Web page edit records
'''

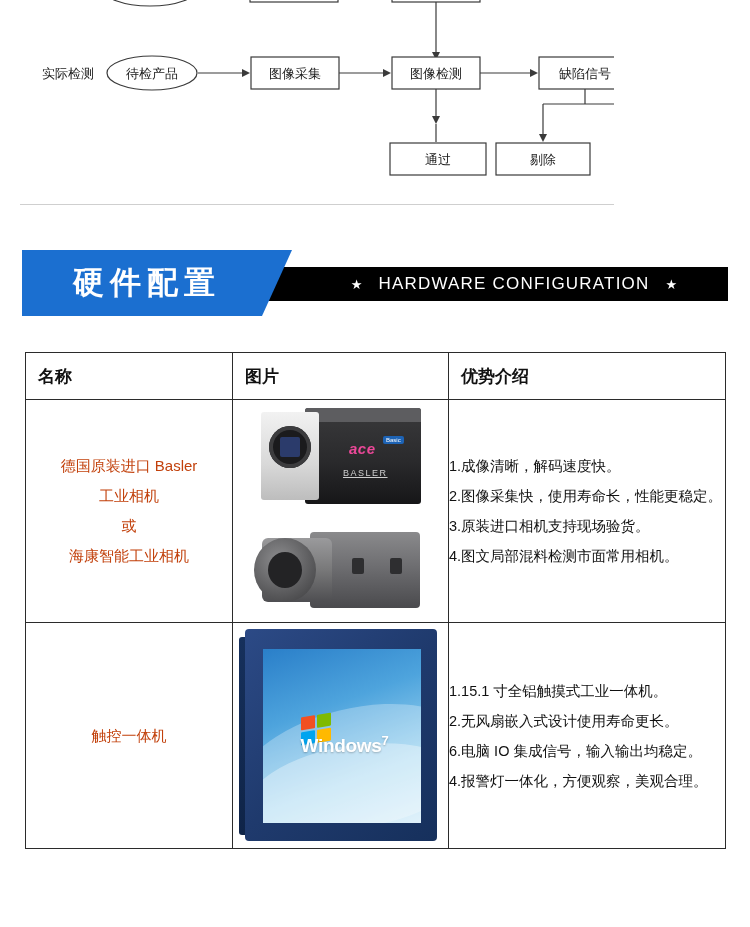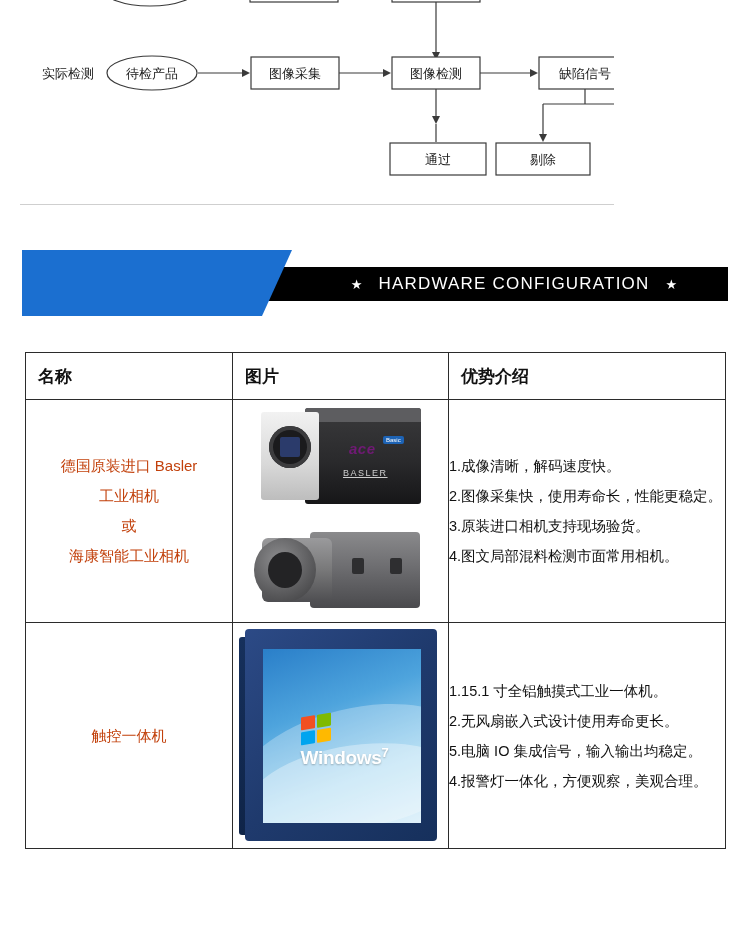--- a/index.html
+++ b/index.html
@@ -204,21 +204,21 @@
   .cam1 .sensor {
     position: absolute;
     left: 27px; top: 37px;
     width: 20px; height: 20px;
     background: #2b3b6b;
     border-radius: 2px;
   }
   .cam1 .ace {
     position: absolute;
     left: 96px; top: 40px;
-    color: #701a75;
+    color: #ec4899;
     font-size: 15px;
     font-style: italic;
     font-weight: bold;
     letter-spacing: 0.5px;
   }
   .cam1 .basler {
     position: absolute;
     left: 90px; top: 68px;
     color: #cfcfcf;
     font-size: 9px;
@@ -325,21 +325,21 @@
     grid-template-rows: 1fr 1fr;
     gap: 2px;
   }
   .panelpc .logo-flag i { display:block; border-radius: 1px; }
   .panelpc .q1 { background:#f25022; }
   .panelpc .q2 { background:#7fba00; }
   .panelpc .q3 { background:#00a4ef; }
   .panelpc .q4 { background:#ffb900; }
   .panelpc .wintext {
     position: absolute;
-    left: 38px; top: 96px;
+    left: 38px; top: 84px;
     color: #ffffff;
     font-size: 19px;
     font-weight: bold;
     letter-spacing: -0.3px;
     text-shadow: 0 1px 2px rgba(0,0,0,0.25);
   }
   .panelpc .wintext sup {
     font-size: 13px;
     font-weight: bold;
   }
@@ -411,20 +411,21 @@
 
     <rect x="618" y="143" width="94" height="32" fill="#ffffff" stroke="#3a3a3a" stroke-width="1.2"></rect>
     <text class="node-text" x="665" y="164" text-anchor="middle">停机</text>
   </svg>
   <div class="rule"></div>
 </div>
 
 <div class="banner">
   <div class="banner-black"></div>
   <div class="banner-blue"></div>
+  <div class="banner-cn">硬件配置</div>
   <div class="banner-en-wrap">
     <span class="star">★</span>
     <span class="banner-en">HARDWARE CONFIGURATION</span>
     <span class="star">★</span>
   </div>
 </div>
 
 <table class="hw-table">
   <colgroup>
     <col class="col-name">
@@ -496,18 +497,18 @@
             </div>
             <div class="wintext">
               <span>Windows</span><sup>7</sup>
             </div>
           </div>
         </div>
       </td>
       <td class="cell-adv">
         <p>1.15.1 寸全铝触摸式工业一体机。</p>
         <p>2.无风扇嵌入式设计使用寿命更长。</p>
-        <p>5.电脑 IO 集成信号，输入输出均稳定。</p>
+        <p>6.电脑 IO 集成信号，输入输出均稳定。</p>
         <p>4.报警灯一体化，方便观察，美观合理。</p>
       </td>
     </tr>
   </tbody>
 </table>
 
 </body></html>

'''

# [Work task]
What is needed here is an exact copy of all the entries, without the pictures.

# [Task solution]
--- a/index.html
+++ b/index.html
@@ -204,21 +204,21 @@
   .cam1 .sensor {
     position: absolute;
     left: 27px; top: 37px;
     width: 20px; height: 20px;
     background: #2b3b6b;
     border-radius: 2px;
   }
   .cam1 .ace {
     position: absolute;
     left: 96px; top: 40px;
-    color: #701a75;
+    color: #ec4899;
     font-size: 15px;
     font-style: italic;
     font-weight: bold;
     letter-spacing: 0.5px;
   }
   .cam1 .basler {
     position: absolute;
     left: 90px; top: 68px;
     color: #cfcfcf;
     font-size: 9px;
@@ -325,21 +325,21 @@
     grid-template-rows: 1fr 1fr;
     gap: 2px;
   }
   .panelpc .logo-flag i { display:block; border-radius: 1px; }
   .panelpc .q1 { background:#f25022; }
   .panelpc .q2 { background:#7fba00; }
   .panelpc .q3 { background:#00a4ef; }
   .panelpc .q4 { background:#ffb900; }
   .panelpc .wintext {
     position: absolute;
-    left: 38px; top: 96px;
+    left: 38px; top: 84px;
     color: #ffffff;
     font-size: 19px;
     font-weight: bold;
     letter-spacing: -0.3px;
     text-shadow: 0 1px 2px rgba(0,0,0,0.25);
   }
   .panelpc .wintext sup {
     font-size: 13px;
     font-weight: bold;
   }
@@ -411,20 +411,21 @@
 
     <rect x="618" y="143" width="94" height="32" fill="#ffffff" stroke="#3a3a3a" stroke-width="1.2"></rect>
     <text class="node-text" x="665" y="164" text-anchor="middle">停机</text>
   </svg>
   <div class="rule"></div>
 </div>
 
 <div class="banner">
   <div class="banner-black"></div>
   <div class="banner-blue"></div>
+  <div class="banner-cn">硬件配置</div>
   <div class="banner-en-wrap">
     <span class="star">★</span>
     <span class="banner-en">HARDWARE CONFIGURATION</span>
     <span class="star">★</span>
   </div>
 </div>
 
 <table class="hw-table">
   <colgroup>
     <col class="col-name">
@@ -496,18 +497,18 @@
             </div>
             <div class="wintext">
               <span>Windows</span><sup>7</sup>
             </div>
           </div>
         </div>
       </td>
       <td class="cell-adv">
         <p>1.15.1 寸全铝触摸式工业一体机。</p>
         <p>2.无风扇嵌入式设计使用寿命更长。</p>
-        <p>5.电脑 IO 集成信号，输入输出均稳定。</p>
+        <p>6.电脑 IO 集成信号，输入输出均稳定。</p>
         <p>4.报警灯一体化，方便观察，美观合理。</p>
       </td>
     </tr>
   </tbody>
 </table>
 
 </body></html>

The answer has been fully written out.